Le compte à rebours est lancé pour les milliers de collégiens engagés dans la session 2026 du Brevet d’études du premier cycle (BEPC). Depuis le mardi 23 juin, 41 068 candidats ont pris place dans les différents centres d’examen du pays pour entamer les épreuves écrites de cet examen qui marque une étape importante dans leur parcours scolaire.
Dès les premières heures de la matinée, l’ambiance était studieuse dans les établissements retenus pour accueillir les candidats. À 8 heures précises, les premières compositions ont débuté avec les mathématiques, les sciences de la vie et de la Terre (SVT) ainsi que les sciences physiques. Les épreuves se poursuivent désormais avec les disciplines littéraires, notamment le français, très attendu par les élèves.
Au centre d’examen Nelson Mandela, où 637 candidats sont inscrits, la première journée s’est déroulée dans des conditions jugées satisfaisantes. Seuls onze candidats étaient absents, un chiffre qui témoigne d’une forte mobilisation des élèves pour ce rendez vous académique majeur.
Les responsables de l’organisation ont également veillé à garantir l’inclusion de tous les candidats.
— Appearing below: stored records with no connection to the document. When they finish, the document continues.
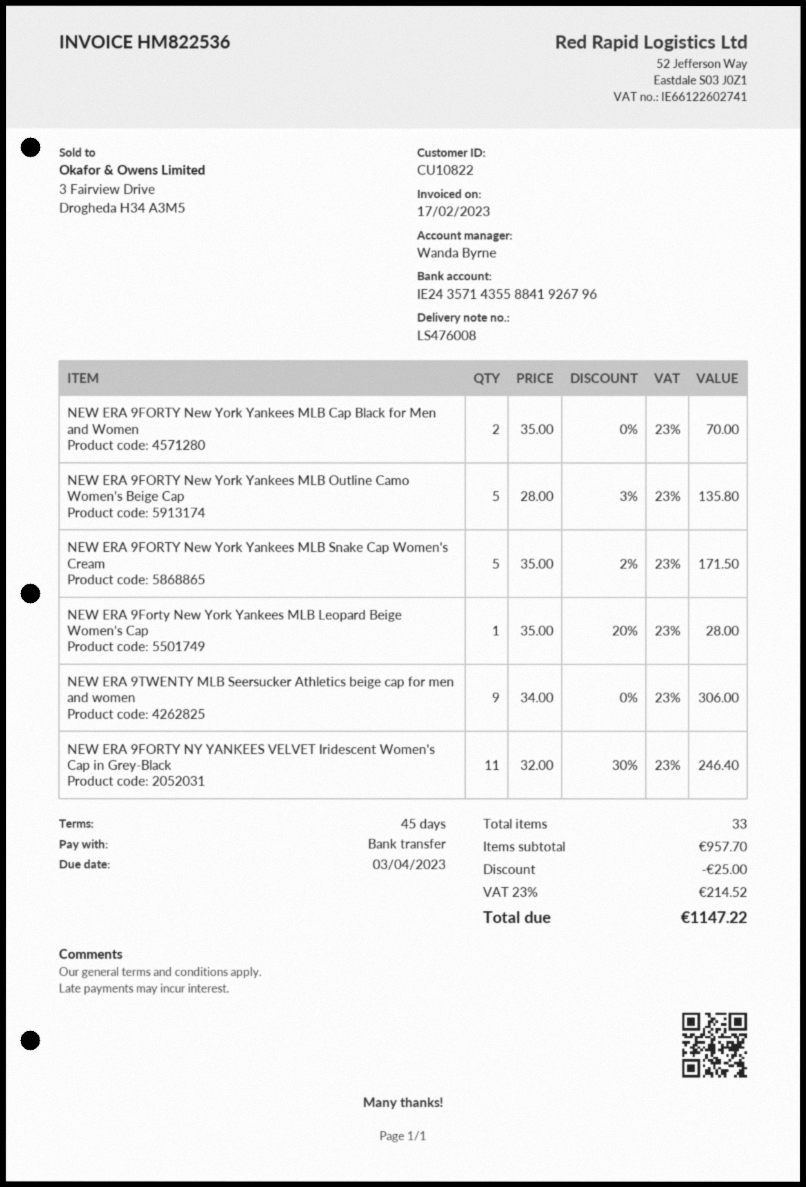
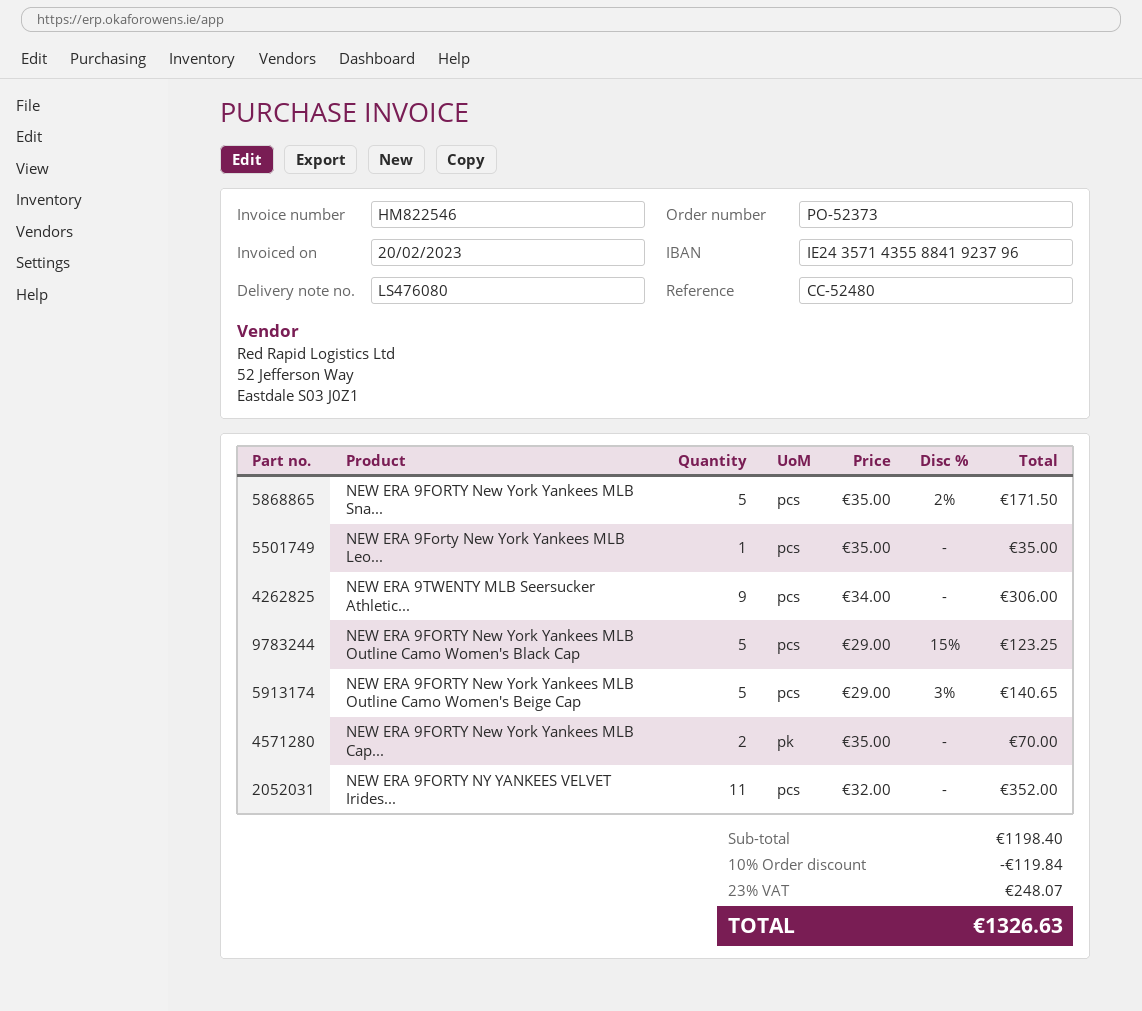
delivery note number: LS476008 -> LS476080
invoice number: HM822536 -> HM822546
invoice date: 2023-02-17 -> 2023-02-20
bank account: IE24357143558841926796 -> IE24357143558841923796
NEW ERA 9FORTY New York Yankees MLB Outline Camo Women's Beige Cap: 5 x 28.00 - 3% = 135.80 -> 5 x 29.00 - 3% = 140.65
NEW ERA 9Forty New York Yankees MLB Leopard Beige Women's Cap: 1 x 35.00 - 20% = 28.00 -> 1 x 35.00 = 35.00
NEW ERA 9FORTY NY YANKEES VELVET Iridescent Women's Cap in Grey-Black: 11 x 32.00 - 30% = 246.40 -> 11 x 32.00 = 352.00
NEW ERA 9FORTY New York Yankees MLB Outline Camo Women's Black Cap: none -> 5 x 29.00 - 15% = 123.25
subtotal: 957.70 -> 1198.40
discount: 25.00 -> 119.84
tax: 23% = 214.52 -> 23% = 248.07
total: 1147.22 -> 1326.63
Des dispositions particulières ont été prises pour les élèves vivant avec un handicap afin de leur permettre de composer dans des conditions adaptées. Selon les responsables du centre, plusieurs assistants scolaires ont été mobilisés pour accompagner ces candidats tout au long des épreuves.
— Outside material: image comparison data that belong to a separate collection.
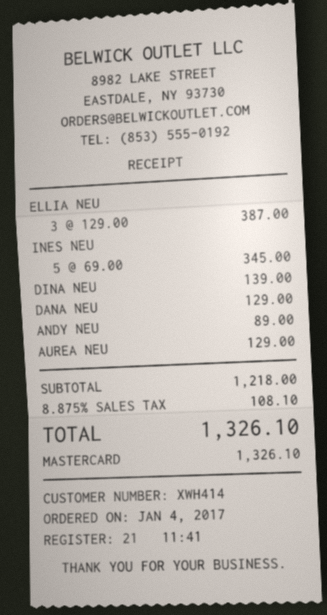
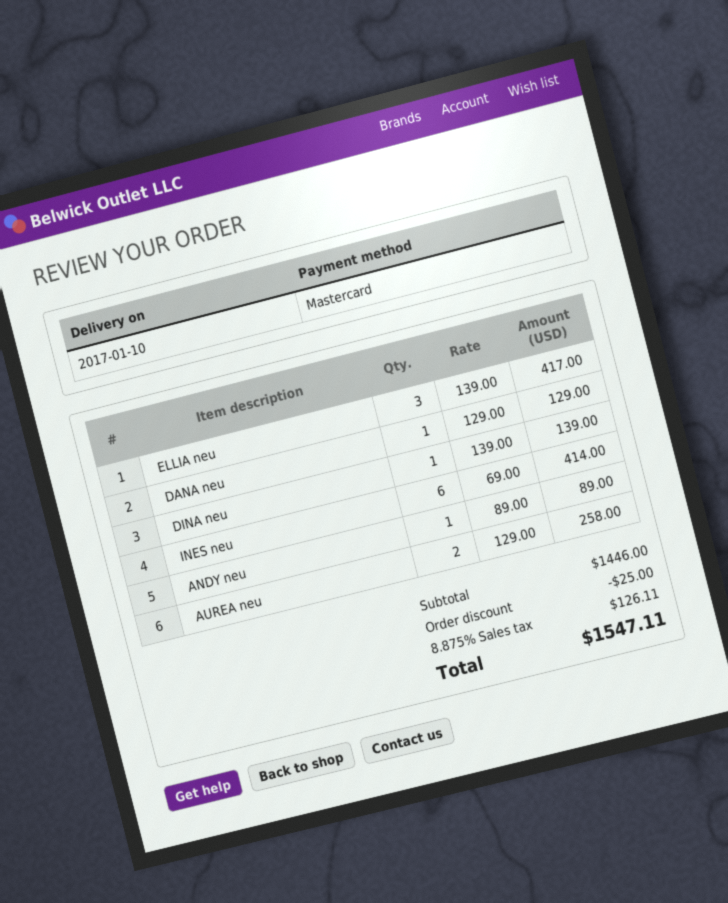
ELLIA NEU: 3 x 129.00 = 387.00 -> 3 x 139.00 = 417.00
INES NEU: 5 x 69.00 = 345.00 -> 6 x 69.00 = 414.00
AUREA NEU: 1 x 129.00 = 129.00 -> 2 x 129.00 = 258.00
subtotal: 1218.00 -> 1446.00
discount: none -> 25.00
tax: 8.875% = 108.10 -> 8.875% = 126.11
total: 1326.10 -> 1547.11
Si l’organisation générale est saluée dans plusieurs centres, quelques contraintes logistiques ont néanmoins été relevées. Au lycée André Gustave Anguilet, des difficultés liées à l’alimentation électrique ainsi qu’à la gestion des vestiaires ont été signalées. Des problèmes qui, selon les responsables sur place, n’ont toutefois pas perturbé le déroulement des examens.
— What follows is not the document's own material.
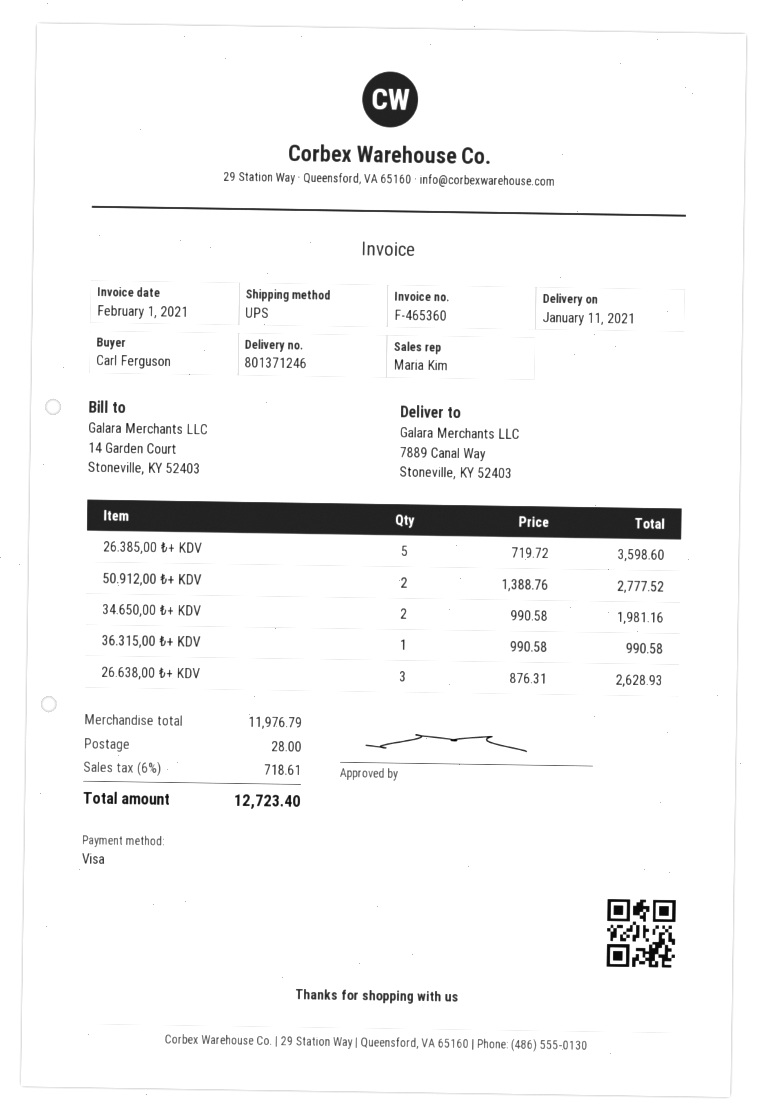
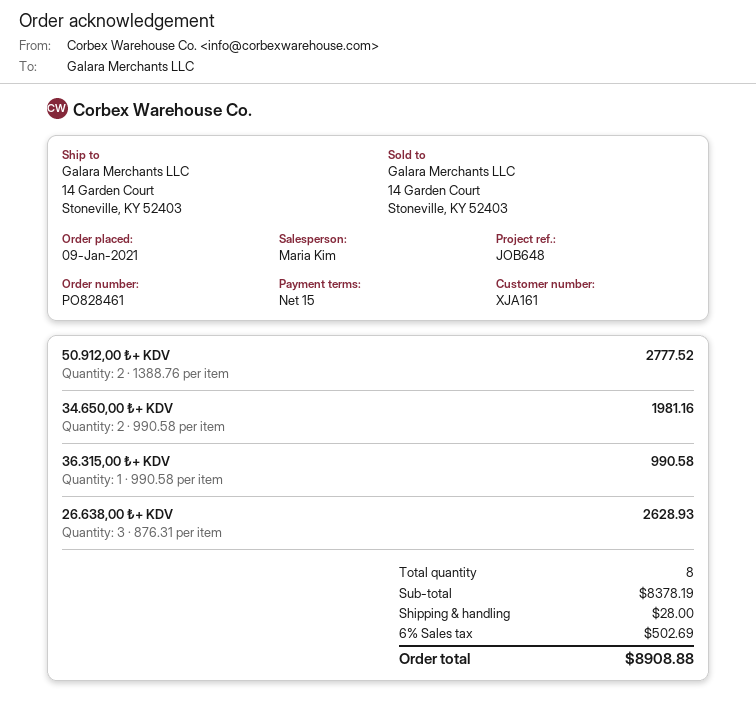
ship to: 7889 Canal Way, Stoneville, KY 52403 -> 14 Garden Court, Stoneville, KY 52403
26.385,00 ₺+ KDV: 5 x 719.72 = 3598.60 -> none
subtotal: 11976.79 -> 8378.19
tax: 6% = 718.61 -> 6% = 502.69
total: 12723.40 -> 8908.88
Pour les candidats, cette semaine représente bien plus qu’une simple série d’épreuves. Le BEPC constitue un passage essentiel vers la poursuite des études secondaires et conditionne souvent les choix d’orientation futurs. Entre stress, espoir et détermination, chacun tente de donner le meilleur de lui-même pour décrocher le précieux sésame.
Les compositions se poursuivront jusqu’au 27 juin. D’ici là, élèves, parents et enseignants resteront mobilisés autour de cet examen qui concerne plusieurs dizaines de milliers de jeunes à travers le pays et qui ouvre la voie à une nouvelle étape de leur parcours éducatif.